The last 20 years the entire continent allowed PC software to be stolen and
made client server, now every piece of software is spying on us because of
mass computer illiteracy.

20 years ago hackers and nerds on slashdot feared Microsofts and the
industries move towards hardware and software drm when the internet was just
reaching the masses.

The last 20 years has been the public buying client-server drm infected
software en masse.

Everything that used to be a local PC app is being pushed client-server, in
such a world on privacy can exist and the public rewarded Ultima online,
Everquest and world of warcraft.

For those of you who don't know, two or more PC's in a network behave as a
single machine, that means whoever programs the machines in the network
LITERALLY OWNS THE ENTIRE NETWORK. AKa it's the ability to rewrite the laws of
every computing device on the planet and the speed of light is fast enough to
take over every machine on the planet.

It's no longer merely "programming apps". It's literally stealing software en
masse from the public. AKA to program now is "issuing commands", so now
software can be infected with commands that take over your PC and remove your
control and ownership. This is what windows 10 is about.

Some of you make complain that software was always "licensed" and I'd tell you
that those laws were bribed into being by corporate lobbyists because
Capitalist governments have always been ruled by corporate elites that have
rubber stamped their own laws, if in doubt see the last 200 years of IP law.
The public interest lost every time, that is a blow out of the public interest
never winning once.

[https://en.wikipedia.org/wiki/Copyright_Term_Extension_Act#/...](https://en.wikipedia.org/wiki/Copyright_Term_Extension_Act#/media/File:Tom_Bell's_graph_showing_extension_of_U.S._copyright_term_over_time.svg)

The fact that so many are gung-ho about "software as a service" here not
grasping the huge political implications, you can't possibly audit all the
software apps on google play, mobile, or steam, uplay, origin, etc. So these
companies can do whatever they want and since our mind did not evolve to
respond to these threats, many of the public just shrug their shoulders,
because the human mind did not evolve in a technocratic society, so won't
perceive nor act upon the danger.

So no, the push towards locked down filesystems you can't access in windows
10, encrypted binaries and vm's, UWP, is the big push to put bombs in honest
binary blobs to make software unpreservable.

All these incentives exist because they know the public is dumb, the fortnites
of the world and TF2's hat economy, told valve and big tech companies to keep
pushing because the public will eat endless amounts of shit because they most
of them don't care.

Imagine it's the 90's and you're buying your first PC and microsoft sells you
windows, except it requires an internet connection (aka the hardware dongle)
and parts of windows files and functions are held hostage on remote servers in
microsofts office, most hackers of the day would not buy those PC's.

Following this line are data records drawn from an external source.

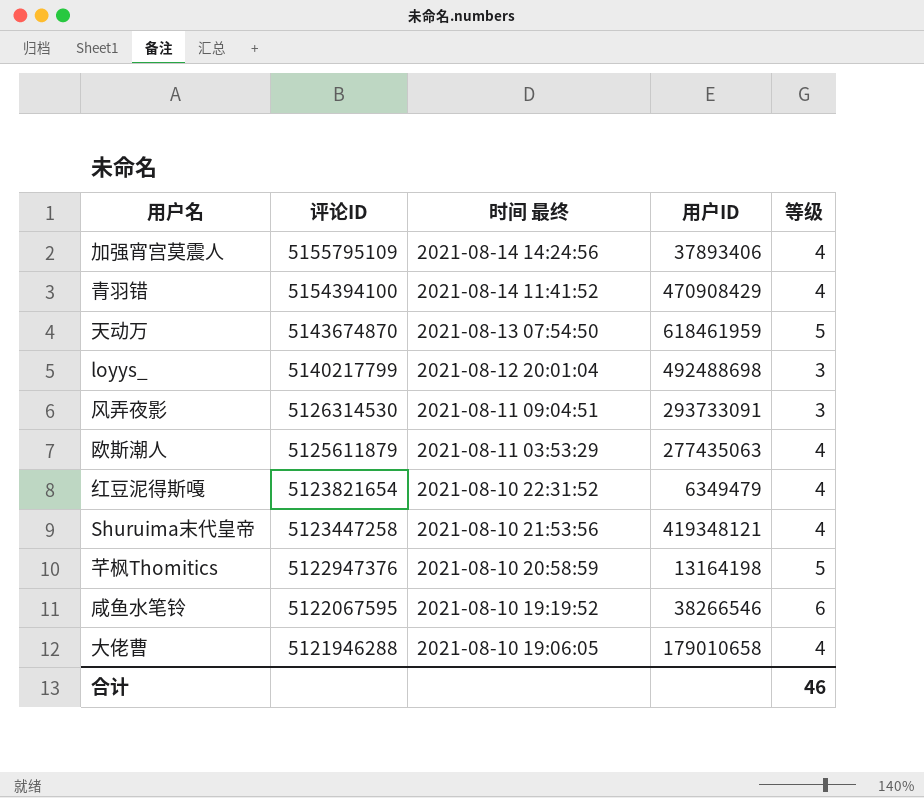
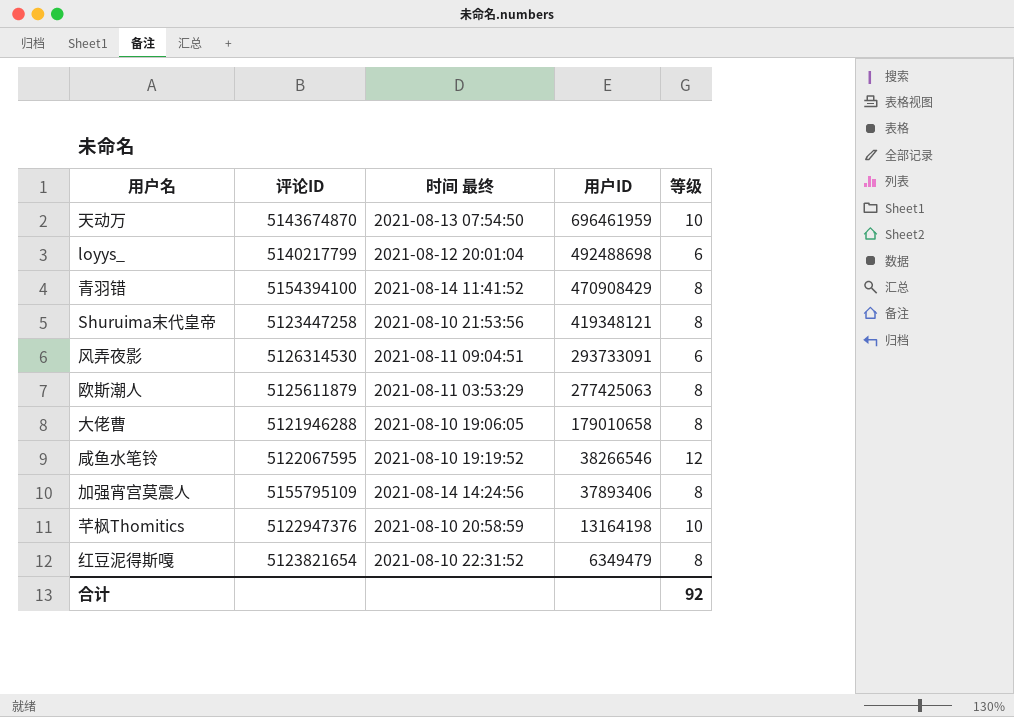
row order: 评论ID descending -> 用户ID descending
天动万 | 用户ID: 618461959 -> 696461959
天动万 | 等级: 5 -> 10
loyys_ | 等级: 3 -> 6
青羽错 | 等级: 4 -> 8
Shuruima末代皇帝 | 等级: 4 -> 8
风弄夜影 | 等级: 3 -> 6
欧斯潮人 | 用户ID: 277435063 -> 277425063
欧斯潮人 | 等级: 4 -> 8
大佬曹 | 等级: 4 -> 8
咸鱼水笔铃 | 等级: 6 -> 12
加强宵宫莫震人 | 等级: 4 -> 8
芊枫Thomitics | 等级: 5 -> 10
红豆泥得斯嘎 | 等级: 4 -> 8
合计 | 等级: 46 -> 92

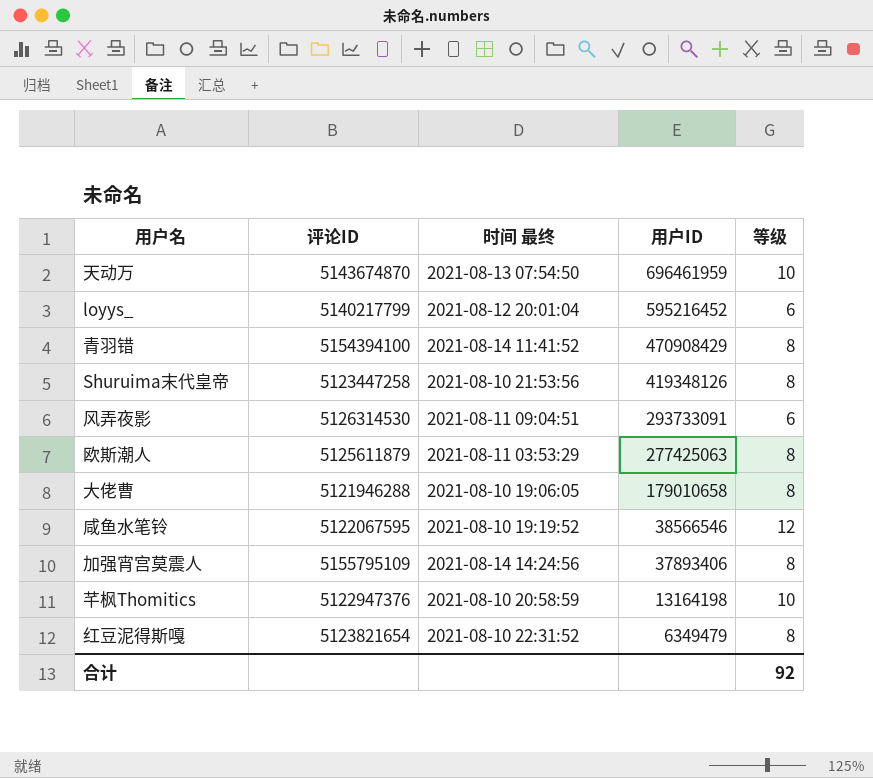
loyys_ | 用户ID: 492488698 -> 595216452
Shuruima末代皇帝 | 用户ID: 419348121 -> 419348126
咸鱼水笔铃 | 用户ID: 38266546 -> 38566546

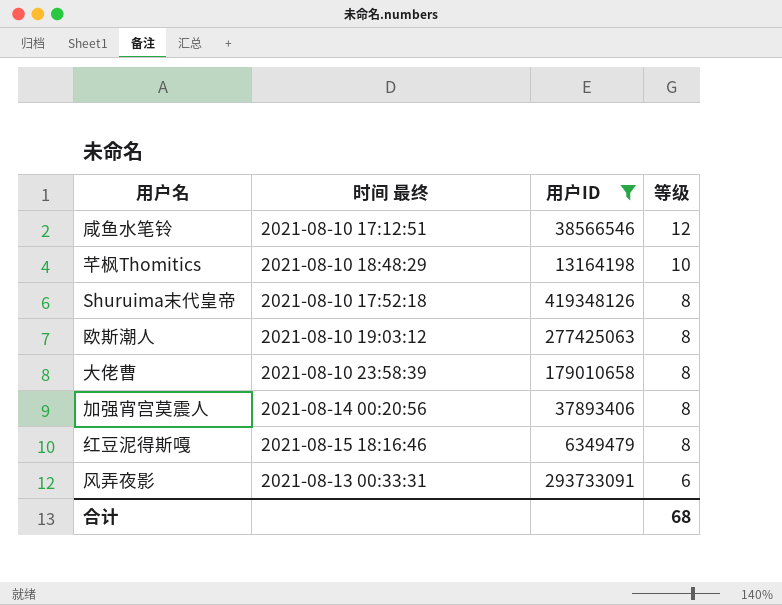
filter: none -> 用户ID <= 419348126
row order: 用户ID descending -> 等级 descending
column 评论ID | position: 2 -> none
咸鱼水笔铃 | 时间 最终: 2021-08-10 19:19:52 -> 2021-08-10 17:12:51
芊枫Thomitics | 时间 最终: 2021-08-10 20:58:59 -> 2021-08-10 18:48:29
Shuruima末代皇帝 | 时间 最终: 2021-08-10 21:53:56 -> 2021-08-10 17:52:18
欧斯潮人 | 时间 最终: 2021-08-11 03:53:29 -> 2021-08-10 19:03:12
大佬曹 | 时间 最终: 2021-08-10 19:06:05 -> 2021-08-10 23:58:39
加强宵宫莫震人 | 时间 最终: 2021-08-14 14:24:56 -> 2021-08-14 00:20:56
红豆泥得斯嘎 | 时间 最终: 2021-08-10 22:31:52 -> 2021-08-15 18:16:46
风弄夜影 | 时间 最终: 2021-08-11 09:04:51 -> 2021-08-13 00:33:31
合计 | 等级: 92 -> 68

That's what "software as a service" is for many of the dolts on hackernews,
its hardware dongle enabled software by way of internet and splitting all of
what used to be local applications into two pieces.

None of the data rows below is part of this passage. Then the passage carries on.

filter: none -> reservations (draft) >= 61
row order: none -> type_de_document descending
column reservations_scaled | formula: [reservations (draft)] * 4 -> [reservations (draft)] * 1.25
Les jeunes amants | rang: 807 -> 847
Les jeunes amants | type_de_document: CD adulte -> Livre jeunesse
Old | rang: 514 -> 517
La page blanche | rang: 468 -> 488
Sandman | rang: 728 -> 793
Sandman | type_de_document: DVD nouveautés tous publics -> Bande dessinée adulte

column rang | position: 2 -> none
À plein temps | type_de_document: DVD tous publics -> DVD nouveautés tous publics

It's the end of local applications on our PC's and mobile devices and most of
you don't seem to be alarmed, it's the end of privacy permanently.

Because we didn't get any property rights to own our software outright with
source-code, this is why steam, world of warcraft, and all new PC games like
quake champions, overwatch, exist.

The end game from the early 90's was this dystopian state where all PC's on
the planet are turned into dumb clients and the entire society moves to a
mainframe model where no one owns their devices.

Without software ownership, our devices our useless and given the criminal way
in which IP law was written for software, privacy is not coming back.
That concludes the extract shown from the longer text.